Is the openai moderation baked in the models or explicitly moderation api integration is mandatory?

The moderations is a protective layer against unknown inputs that you can submit potential prompts to and either receive a flag in a specific category, or a score to take more refined action on.

They no longer document that API calls sent to moderations are an assurance of non-policy violation, and there is no connection with the API call you make after to say “hey, it was checked first”. This likely because there’s a lot of stuff that can fit between the categories and the unpredictable quality, giving scores greatly affect by just truncation off the front or back.

So, if you are in control of what’s being sent, you don’t need to use this endpoint. It also can’t keep up with the rate limits allowed at higher tiers, if those were actually users typing away. It also can’t do anything but text (now a new moderations for you with images) and things like uploaded PDFs or images to assistants can certainly cause AI production of undesired content.

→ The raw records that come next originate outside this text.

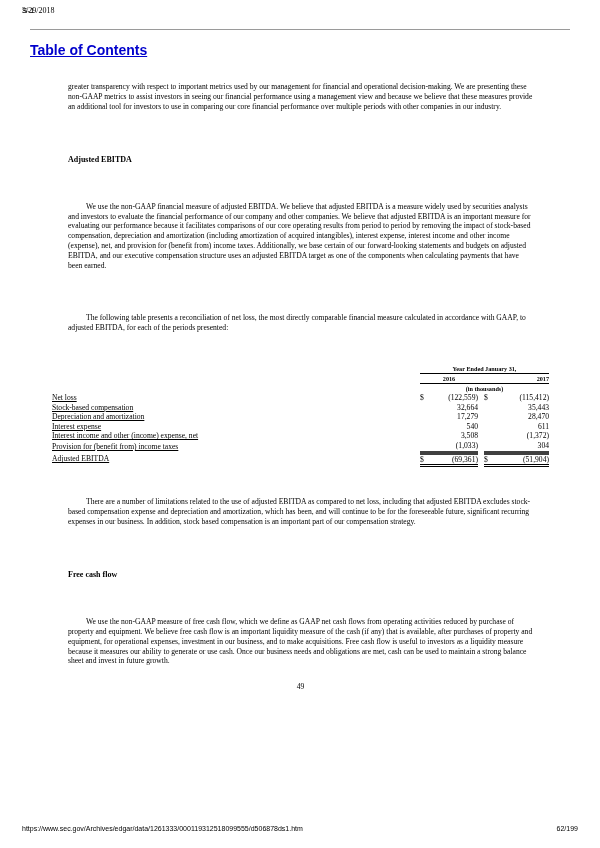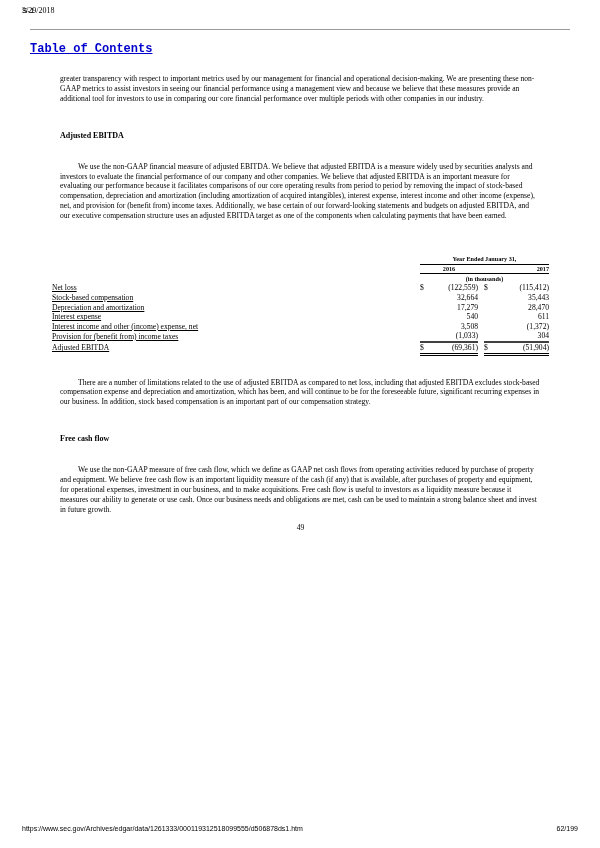--- a/index.html
+++ b/index.html
@@ -9,8 +9,8 @@
     .print-header .date { position: absolute; left: 0; top: 0; font-family: Liberation Serif, serif; }
     .print-header .title { position: absolute; left: 0; right: 0; text-align: left; top: 0; }
     .rule { position: absolute; top: 29px; left: 30px; right: 30px; border-top: 1px solid #9a9a9a; }
-    .toc { position: absolute; top: 42px; left: 30px; font-family: Liberation Mono, monospace;
-      font-size: 12px; font-weight: bold; color: #0000cc; text-decoration: underline; cursor: pointer; }
+    .toc { position: absolute; top: 42px; left: 30px; font-family: Liberation Sans, sans-serif;
+      font-size: 14px; font-weight: bold; color: #0000cc; text-decoration: underline; cursor: pointer; }
     .content { position: absolute; top: 66px; left: 52px; width: 497px;
       font-family: "Liberation Serif", serif; font-size: 7.6px; line-height: 9.9px; }
     .content p { margin: 8px; }

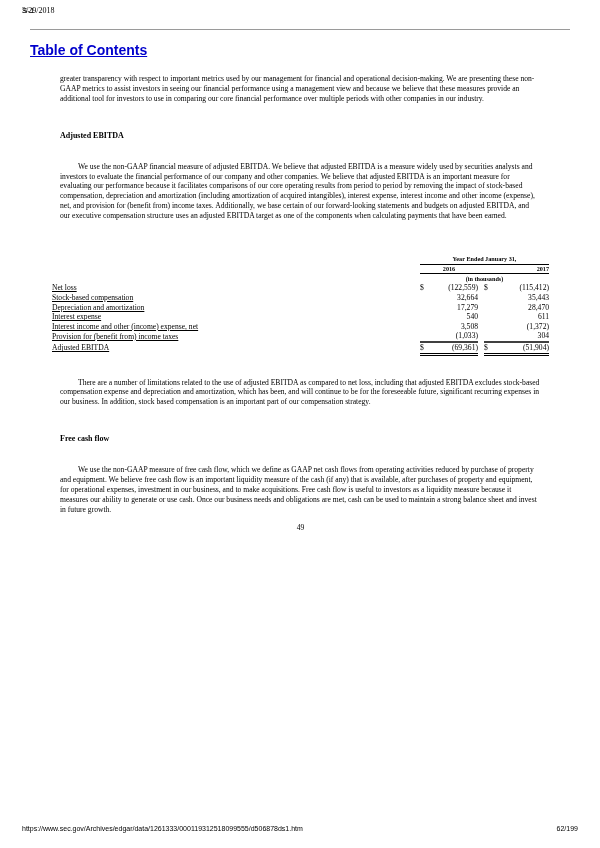--- a/index.html
+++ b/index.html
@@ -13,7 +13,7 @@
       font-size: 14px; font-weight: bold; color: #0000cc; text-decoration: underline; cursor: pointer; }
     .content { position: absolute; top: 66px; left: 52px; width: 497px;
       font-family: "Liberation Serif", serif; font-size: 7.6px; line-height: 9.9px; }
-    .content p { margin: 8px; }
+    .content p { margin: 16px; }
     .indent { text-indent: 18px; }
     .heading { font-weight: bold; font-size: 8px; }
     .gap1 { height: 11px; }

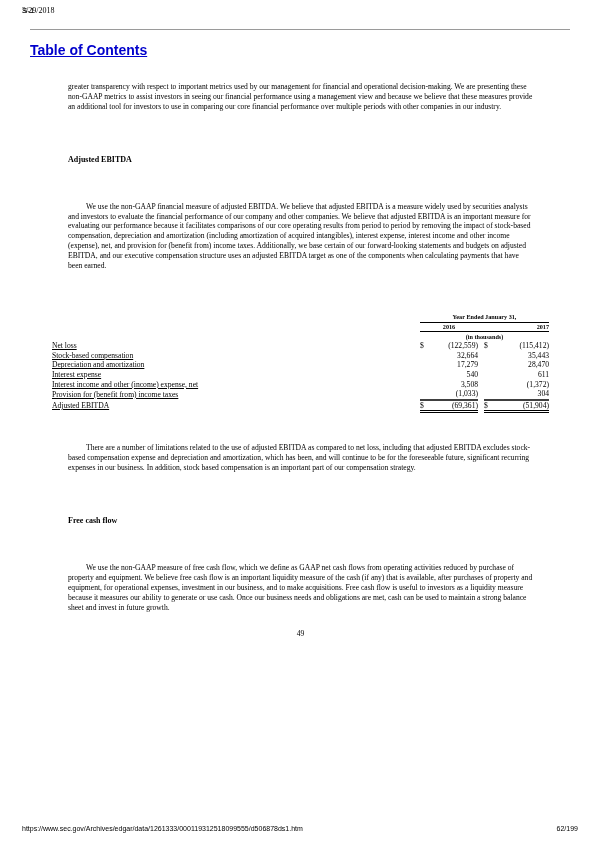--- a/index.html
+++ b/index.html
@@ -55,6 +55,7 @@
   <div style="height:5px"></div>
   <p class="indent">We use the non-GAAP financial measure of adjusted EBITDA. We believe that adjusted EBITDA is a measure widely used by securities analysts and investors to evaluate the financial performance of our company and other companies. We believe that adjusted EBITDA is an important measure for evaluating our performance because it facilitates comparisons of our core operating results from period to period by removing the impact of stock-based compensation, depreciation and amortization (including amortization of acquired intangibles), interest expense, interest income and other income (expense), net, and provision for (benefit from) income taxes. Additionally, we base certain of our forward-looking statements and budgets on adjusted EBITDA, and our executive compensation structure uses an adjusted EBITDA target as one of the components when calculating payments that have been earned.</p>
   <div class="gap2"></div>
+  <p class="indent">The following table presents a reconciliation of net loss, the most directly comparable financial measure calculated in accordance with GAAP, to adjusted EBITDA, for each of the periods presented:</p>
   <div style="height:15px"></div>
 
   <table class="recon">

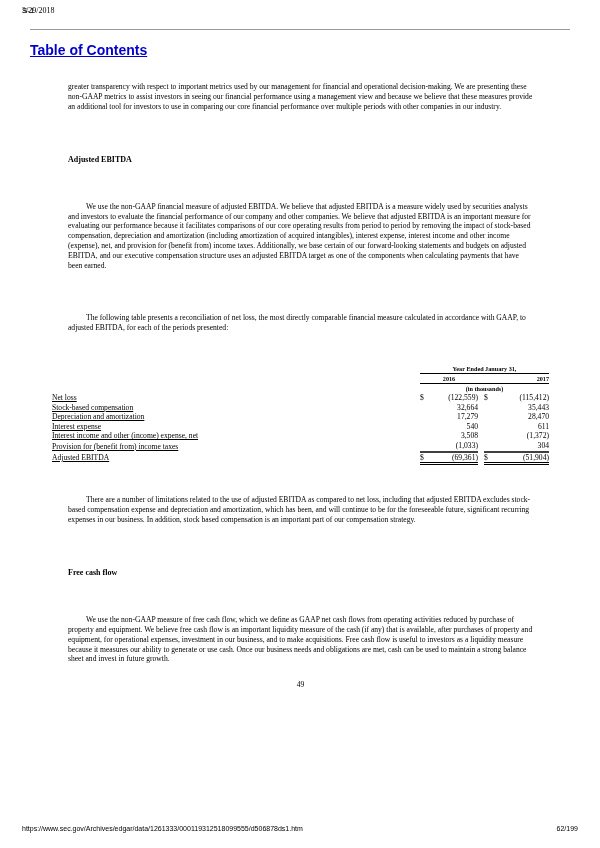--- a/index.html
+++ b/index.html
@@ -27,7 +27,7 @@
     .hdr-top { text-align: center; font-weight: bold; font-size: 6.2px; border-bottom: 1px solid #000; }
     .hdr-yr { font-weight: bold; font-size: 6.2px; border-bottom: 1px solid #000; line-height: 7px !important; height: 7px !important; }
     .hdr-th { text-align: center; font-weight: bold; font-size: 6.2px; line-height: 8px !important; height: 8px !important; }
-    .uline { border-bottom: 2px solid #404040; }
+    .uline { border-bottom: 4px solid #404040; }
     .dline { border-bottom: 3px double #000; }
     .money { display: flex; justify-content: space-between; }
     .page-num { text-align: center; margin-top: 5px; }

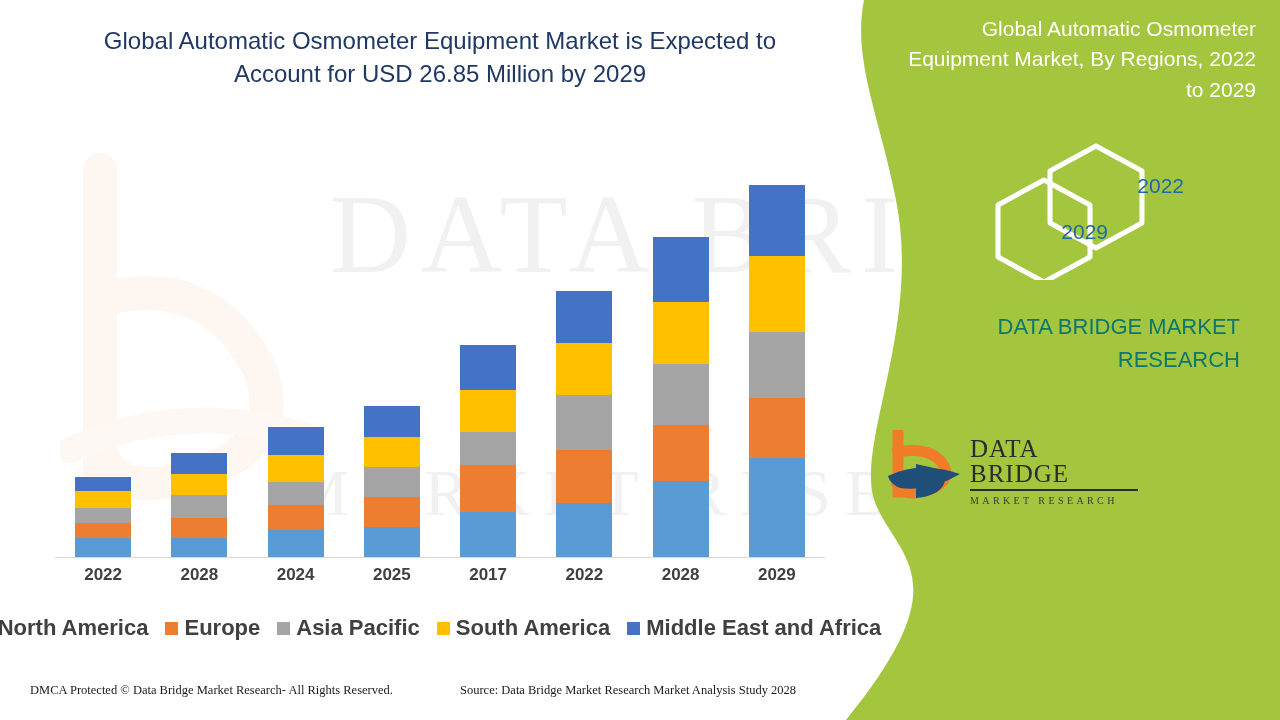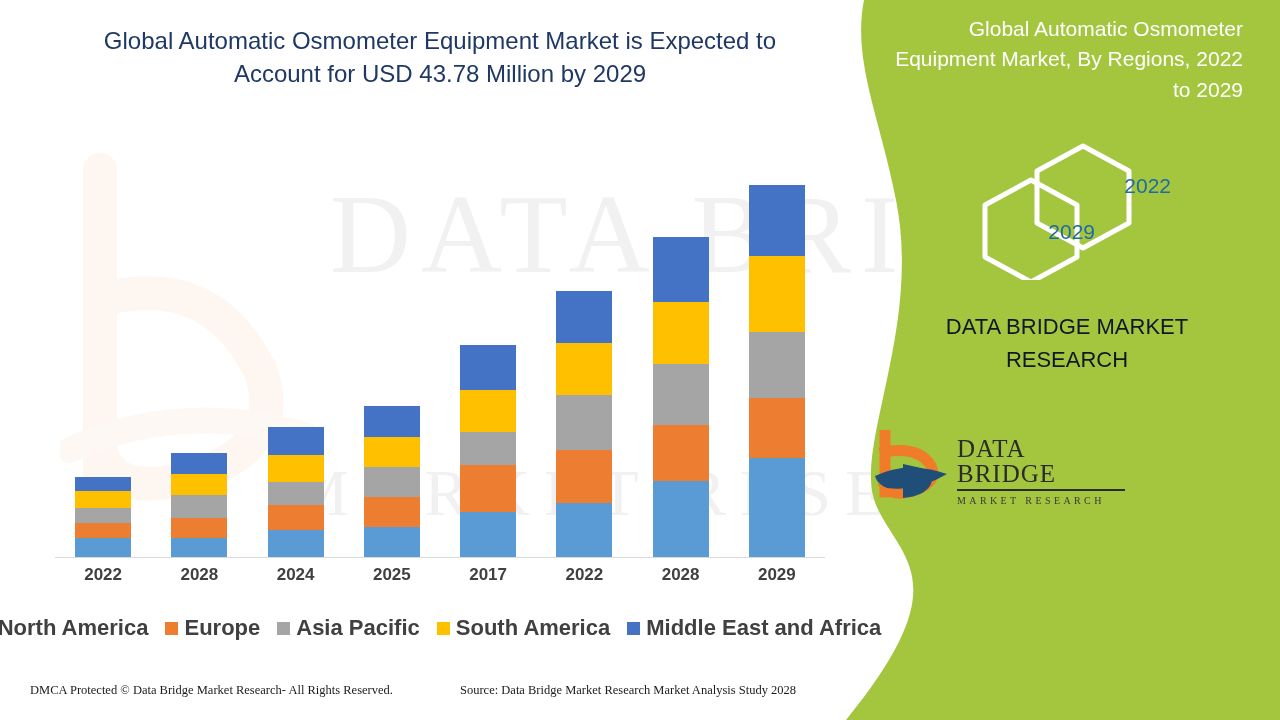--- a/index.html
+++ b/index.html
@@ -132,7 +132,7 @@
 
 <div id="left-area">
 
-  <div id="chart-title">Global Automatic Osmometer Equipment Market is Expected to Account for USD 43.78 Million by 2029</div>
+  <div id="chart-title">Global Automatic Osmometer Equipment Market is Expected to Account for USD 26.85 Million by 2029</div>
 
   <div id="plot">
       <div class="bar-group" style="left: 20.125px;">

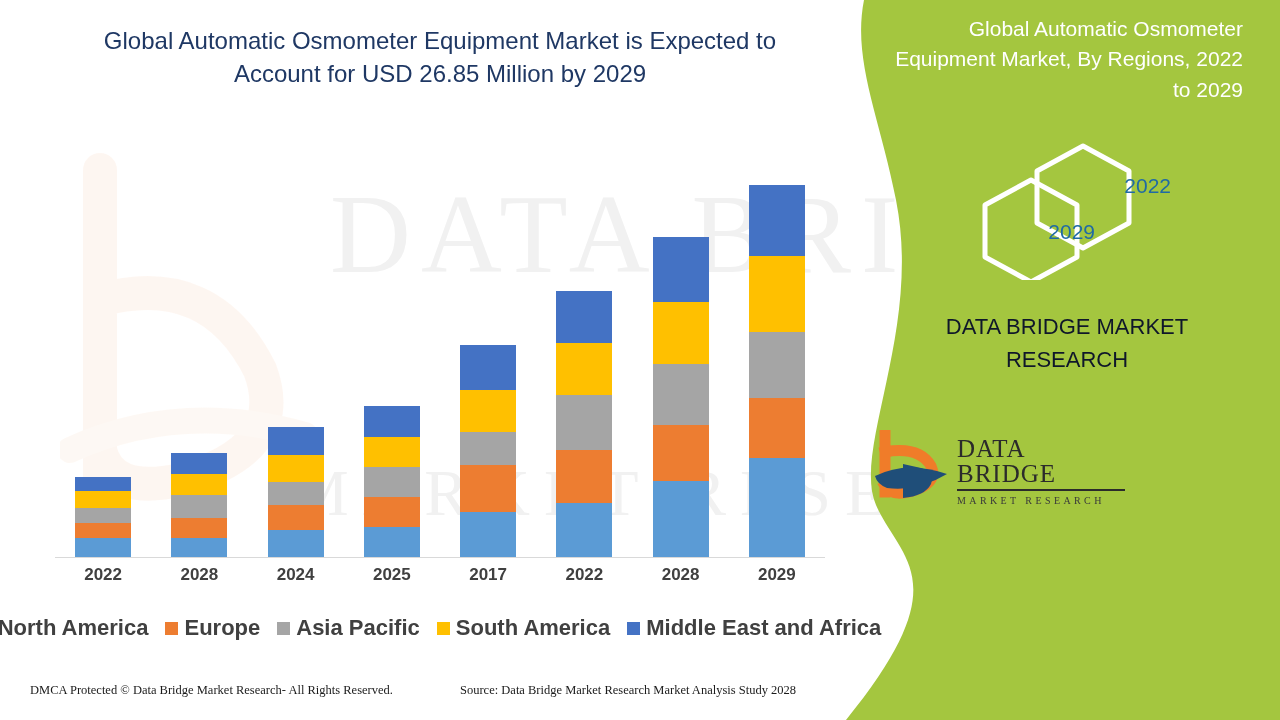--- a/index.html
+++ b/index.html
@@ -83,7 +83,7 @@
 
   
   #panel-content {
-    position:absolute; right:17px; top:0; width:420px; height:524px; z-index:4;text-decoration:underline;
+    position:absolute; right:4px; top:0; width:420px; height:524px; z-index:4;text-decoration:underline;
   }
   #panel-title {
     position:absolute; right:20px; top:14px; width:360px;

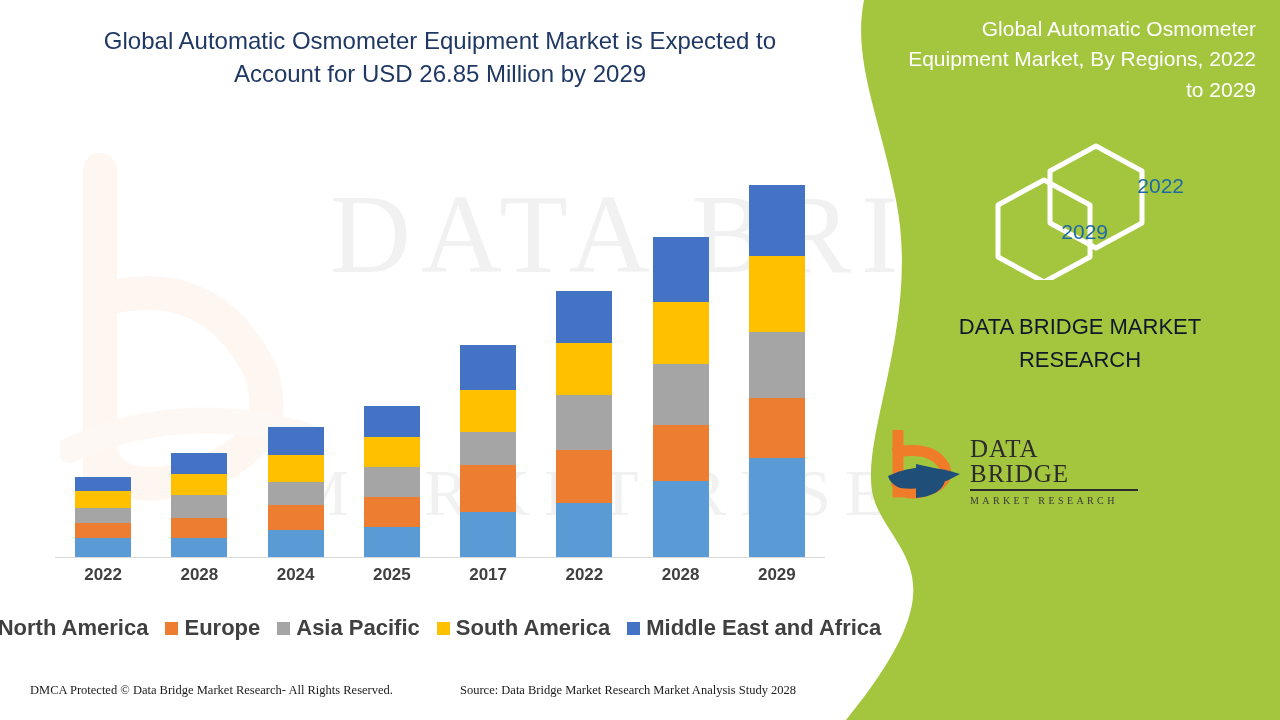--- a/index.html
+++ b/index.html
@@ -97,7 +97,7 @@
   #hex-label-2029 { right:168px; top:220px; }
   #panel-brand {
     position:absolute; right:36px; top:310px; width:320px;
-    text-align:center; color:#0f172a; font-size:22px; line-height:1.5;
+    text-align:right; color:#0f766e; font-size:22px; line-height:1.5;
   }
   #logo-block {
     position:absolute; right:140px; bottom:20px; width:250px; height:80px;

The AI model is able to do it’s own refusal in many cases, the “I’m sorry, but I can’t assist with that” that shuts you down without discussion. It is not a “moderation” but just understanding. There is a separate inspection of outputs that looks for reproduction of copyright such as song lyrics and will terminate the output.

There is no documentation at all of the undisclosed scan-and-ban policies, just what you can read in terms and conditions.